Data shown: Begin

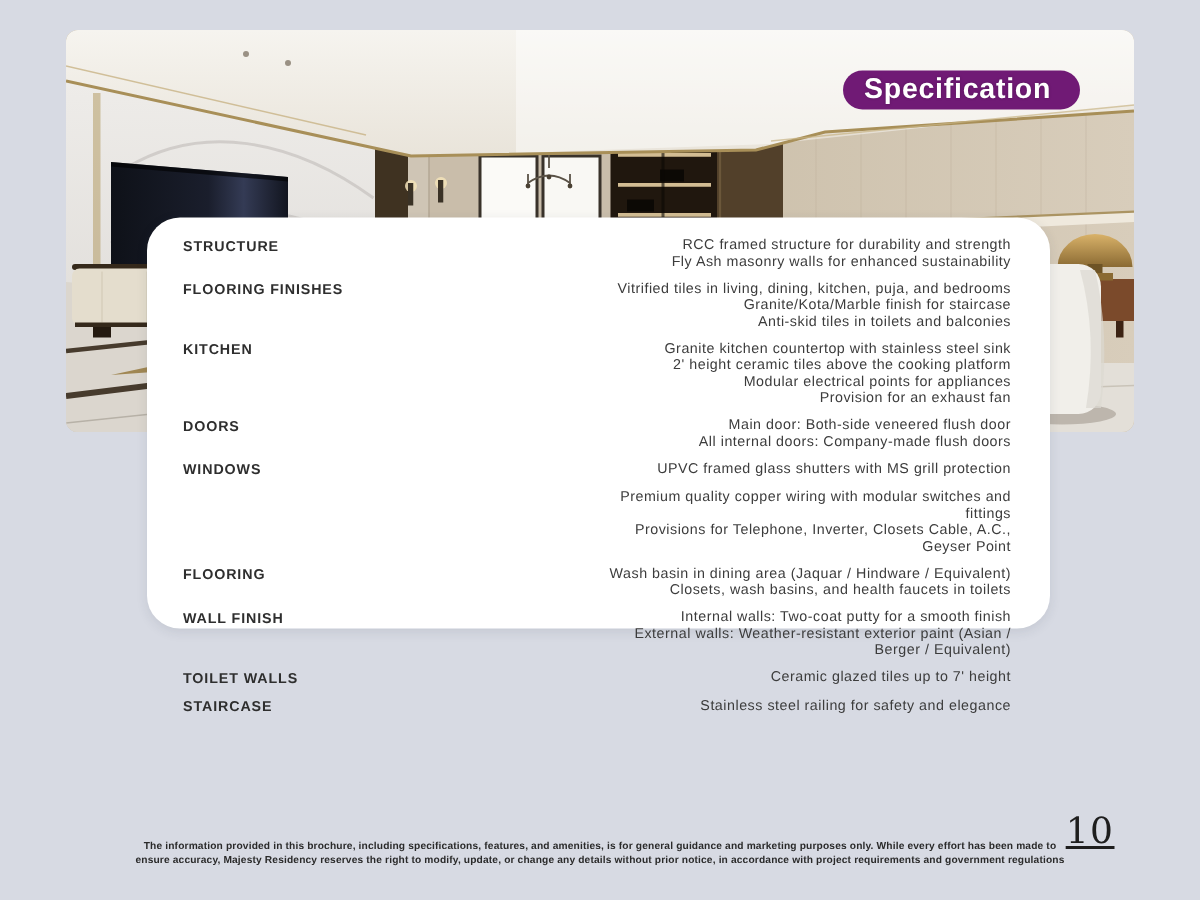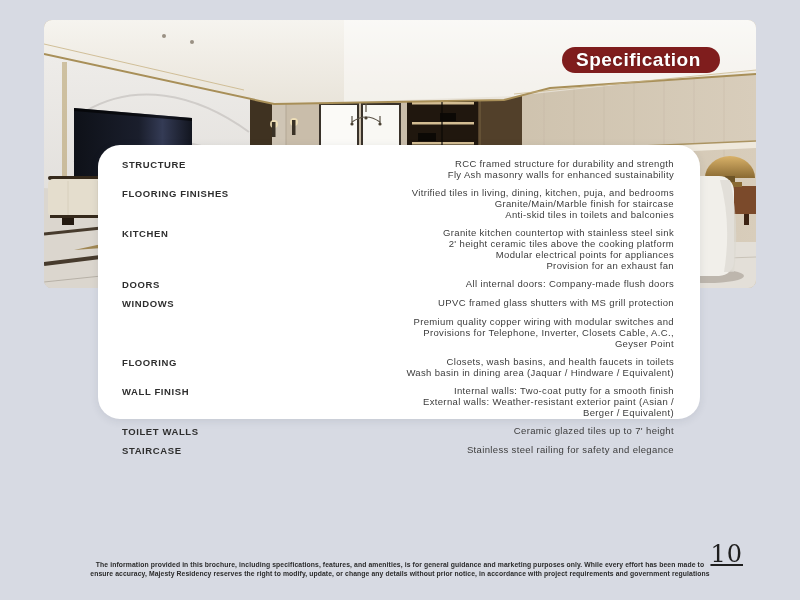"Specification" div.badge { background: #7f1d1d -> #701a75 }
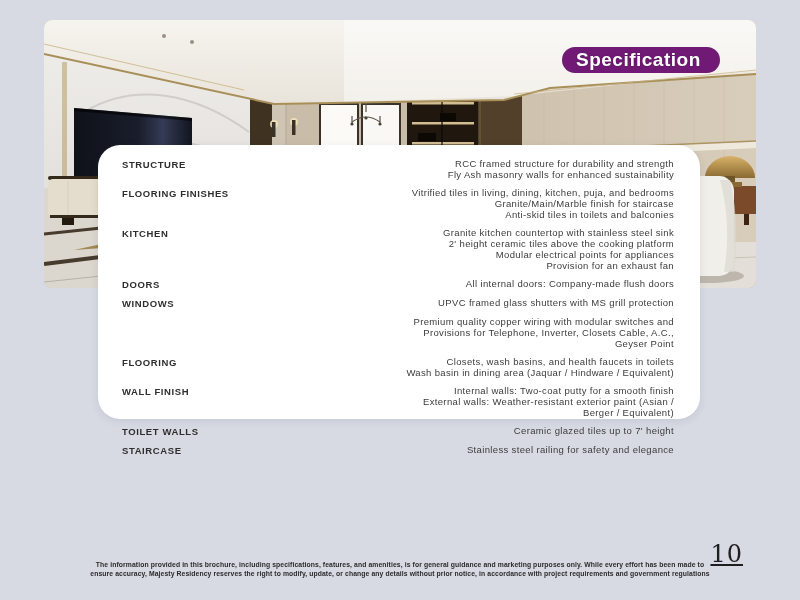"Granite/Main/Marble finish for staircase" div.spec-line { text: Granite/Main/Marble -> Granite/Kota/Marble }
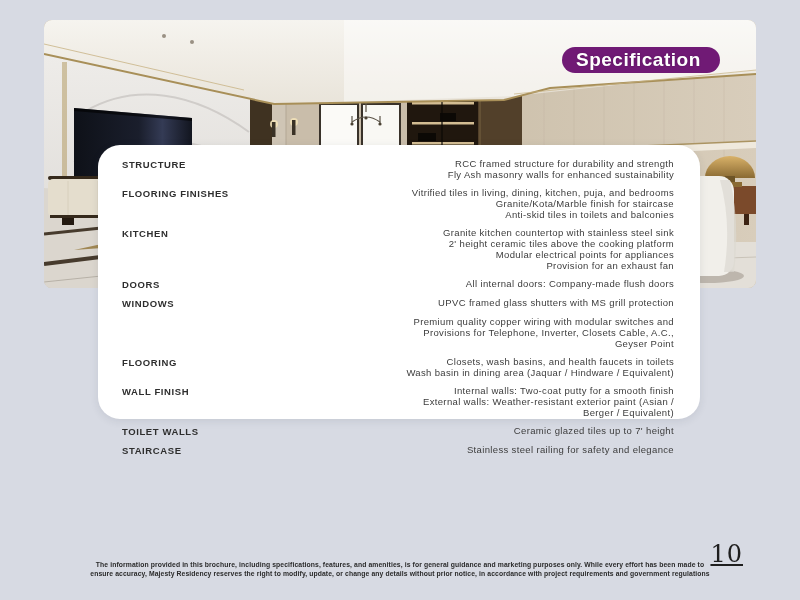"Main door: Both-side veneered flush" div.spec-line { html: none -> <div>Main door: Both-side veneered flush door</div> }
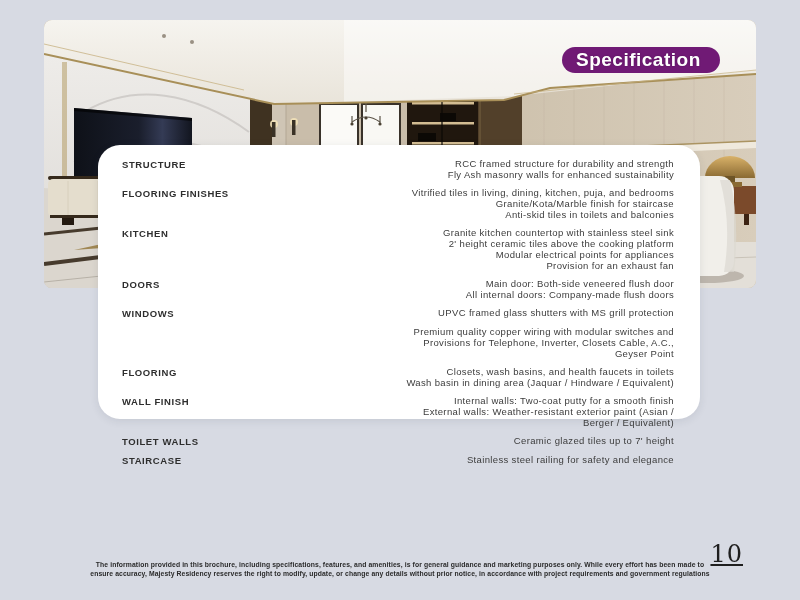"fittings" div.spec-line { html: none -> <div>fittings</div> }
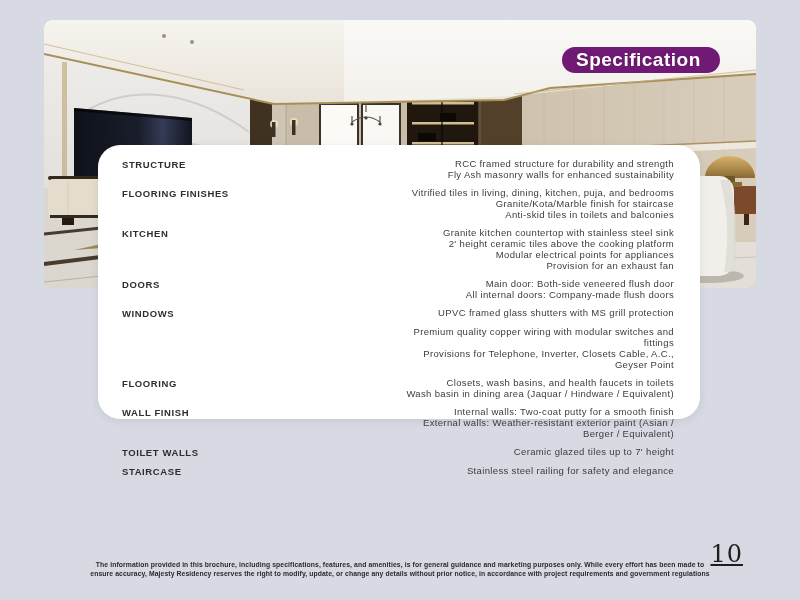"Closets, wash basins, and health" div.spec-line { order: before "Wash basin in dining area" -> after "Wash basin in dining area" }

Data shown: End
Data shown: Begin

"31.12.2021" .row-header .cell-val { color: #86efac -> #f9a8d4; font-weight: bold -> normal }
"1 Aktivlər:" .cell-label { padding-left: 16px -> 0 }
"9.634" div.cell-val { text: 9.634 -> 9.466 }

Data shown: End

● What to produce: Return, from the data above, each line in which the string "cell" appears.

● Output for this task:
"31.12.2021" .row-header .cell-val { color: #86efac -> #f9a8d4; font-weight: bold -> normal }
"1 Aktivlər:" .cell-label { padding-left: 16px -> 0 }
"9.634" div.cell-val { text: 9.634 -> 9.466 }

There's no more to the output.